印文は「一期一会」 物差しがあるので大きさの見当はつくと思うが、紙の大きさは縦30cm弱、横25cm。
上記は未表装の状態、「裏打ち」していないので、紙が若干丸まっている。これを、表具屋さんで「裏打ち」して、額装するか、掛軸(篆刻印影の場合は軸装はマレ)に仕立てる。
篆刻というのは、そもそもが「印」という実用のものなので、古くは「印そのもの自体」を鑑賞するということは無かった。したがって、印の大きさも、例外はあるが、せいぜい大きくても4cm×4cm程度の大きさが最大であった。
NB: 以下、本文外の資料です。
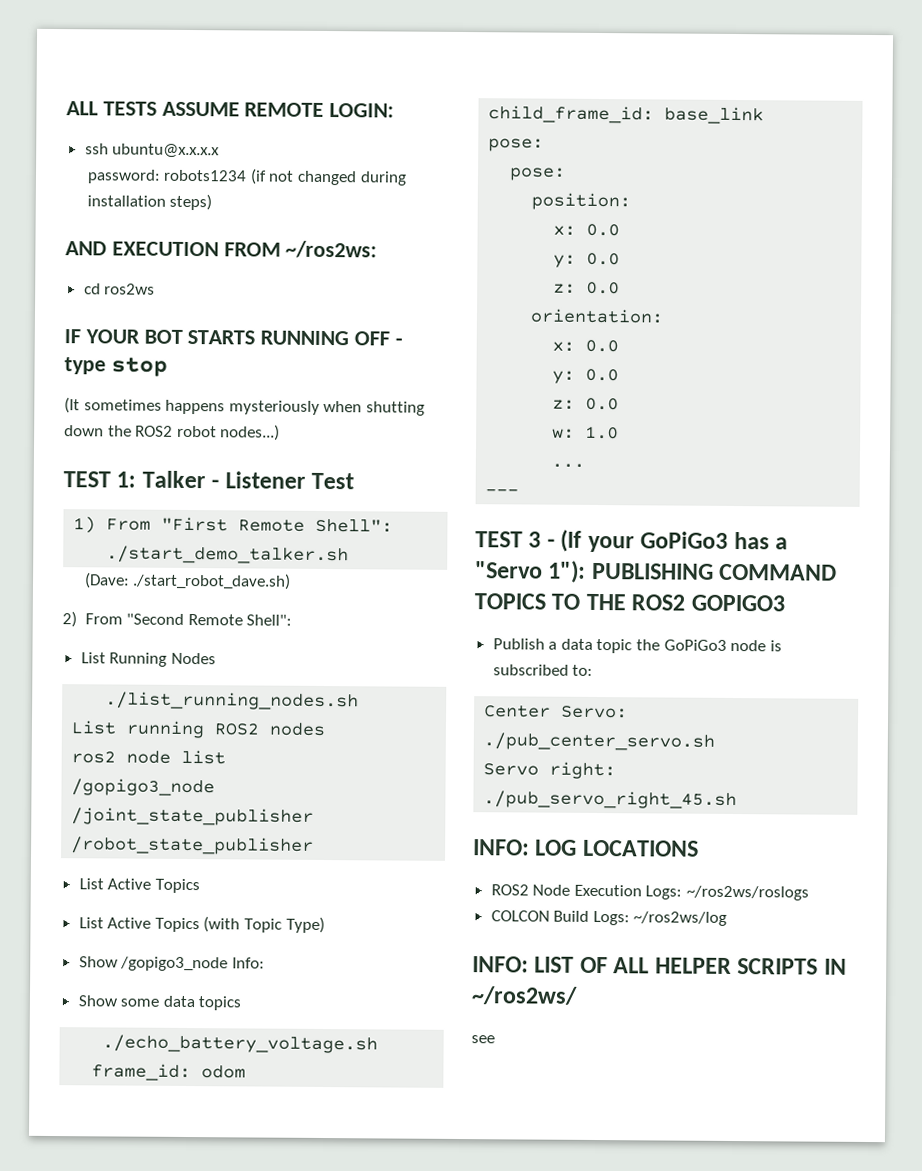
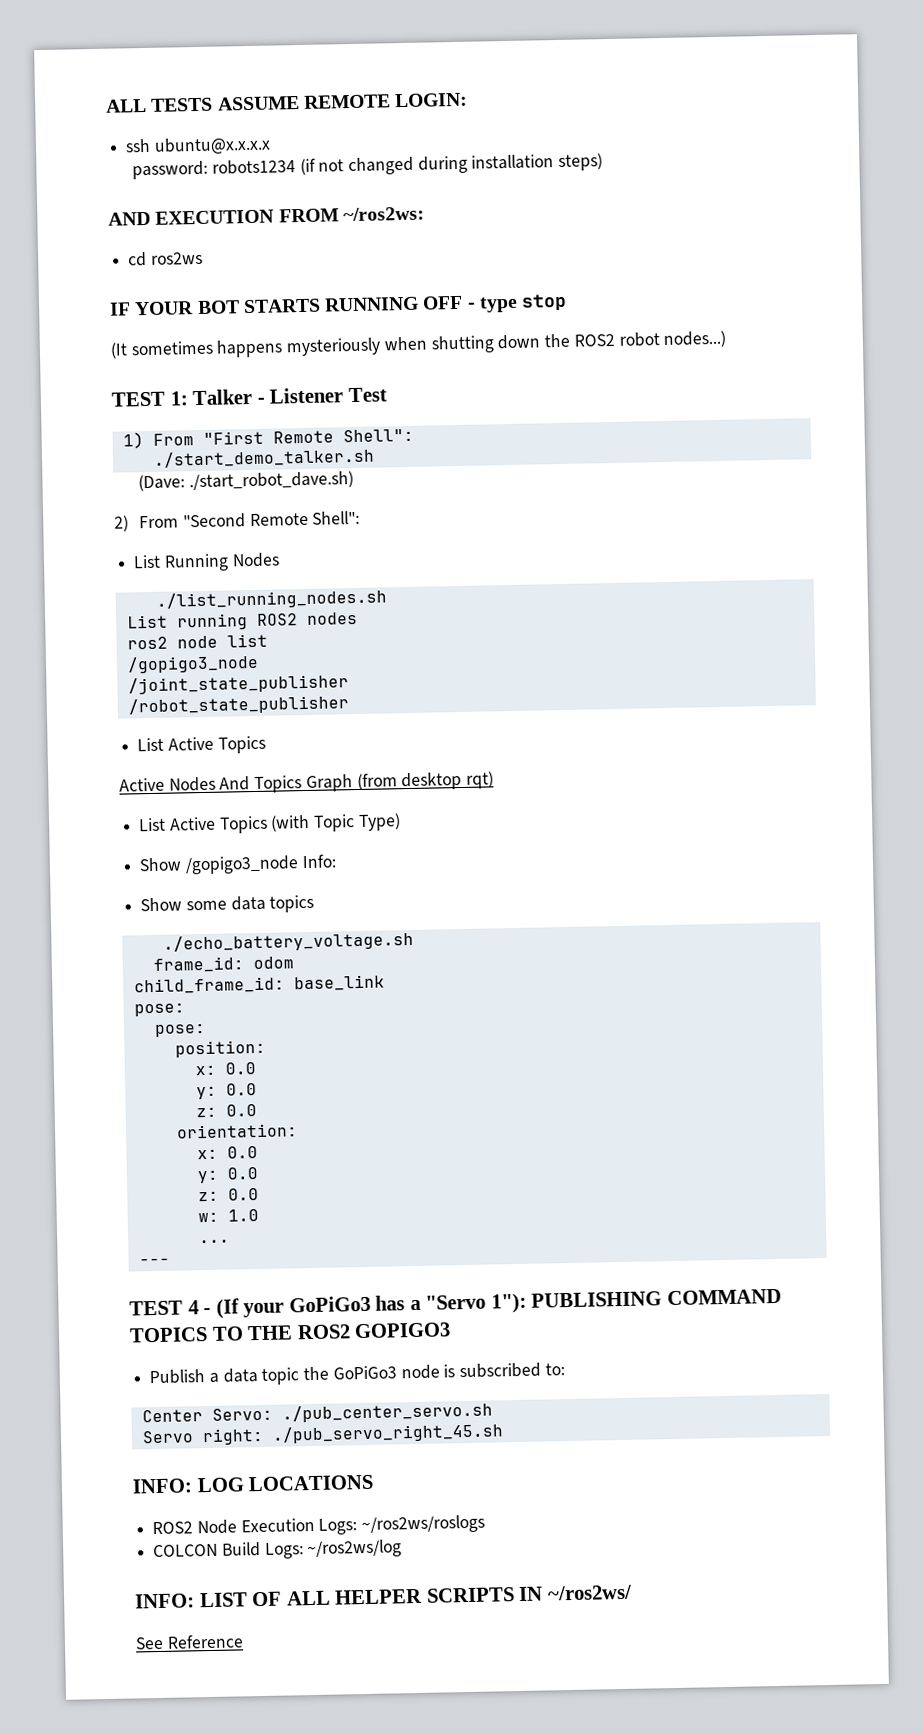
+ Active Nodes And Topics Graph (from desktop rqt)
- TEST 3 - (If your GoPiGo3 has a "Servo 1"): PUBLISHING COMMAND TOPICS TO THE ROS2 GOPIGO3
+ TEST 4 - (If your GoPiGo3 has a "Servo 1"): PUBLISHING COMMAND TOPICS TO THE ROS2 GOPIGO3
- see
+ See Reference

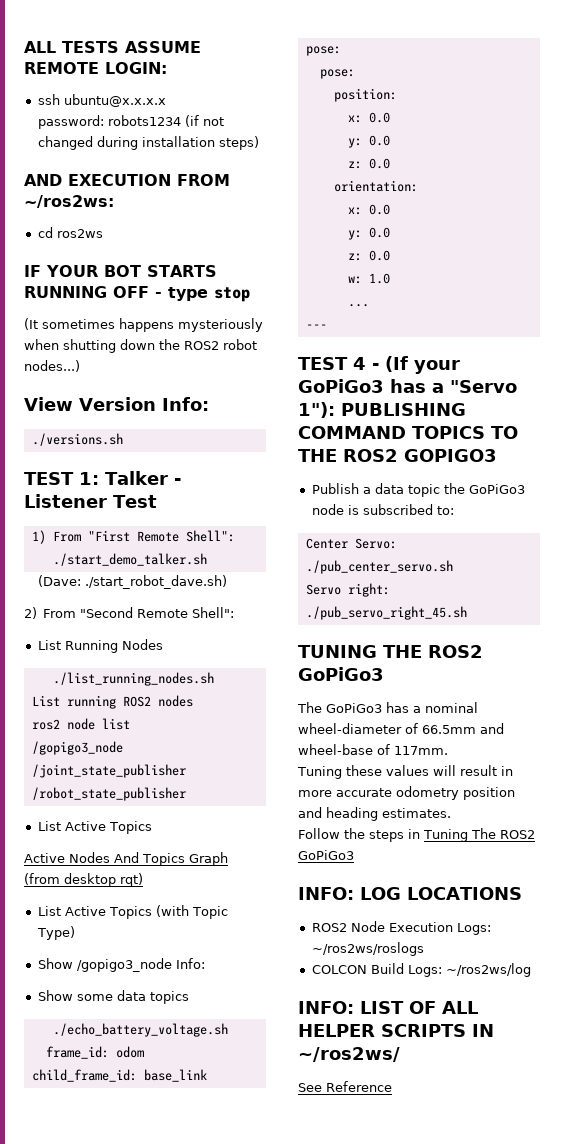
+ View Version Info:
+ ./versions.sh
+ TUNING THE ROS2 GoPiGo3
+ The GoPiGo3 has a nominal wheel-diameter of 66.5mm and wheel-base of 117mm.
+ Tuning these values will result in more accurate odometry position and heading estimates.
+ Follow the steps in Tuning The ROS2 GoPiGo3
例えば漢の時代では、2.5cm×2.5cm(又は2.3cm×2.3cm)という当時の1寸角(現代日本では8分角)の大きさが官印(公的<役所>印)のスタンダードであった。
そして、ある時期までは、印譜といって、分りやすく言えば、お寺めぐりの「集印帖」のようなBOOK形式で鑑賞していた。したがって、その当時も印の大きさは、漢時代とさほどの違いは無かった。もちろん、その時代も、鑑賞のために印を刻るという事ではなく、実用の印ということでもあったので、大きな印は必要無かったのでもあろう。
しかし、現代はというと、「漢字、仮名、篆刻」というような書道一部門として、広い空間を有する展覧会場の壁面または台上に漢字、仮名作品と同列で並べられるにしたがい、展覧会用として大型化している。まあ、漢字、仮名作品が「床の間」から「展覧会場」に観賞場所が移ったのと同様な動きということになる。
つまり、篆刻に関しては、手で持てる距離(印譜)で鑑賞されるものから、ある程度の距離(展覧会場)で鑑賞されるものに変化してきたといえる。この変化にしたがい、当然のことで表現方法も変化することになった。大きくは上記の「大型化」であるが、印(印影)そのものだけでは無く、表具なども含め、装飾的に、表現は正確か分らないが、ビジュアル化しているということであろう。
上記の画像(未表具で、その特徴は完全に捉え難いのですが)の作品もそんな動きの一つと言える。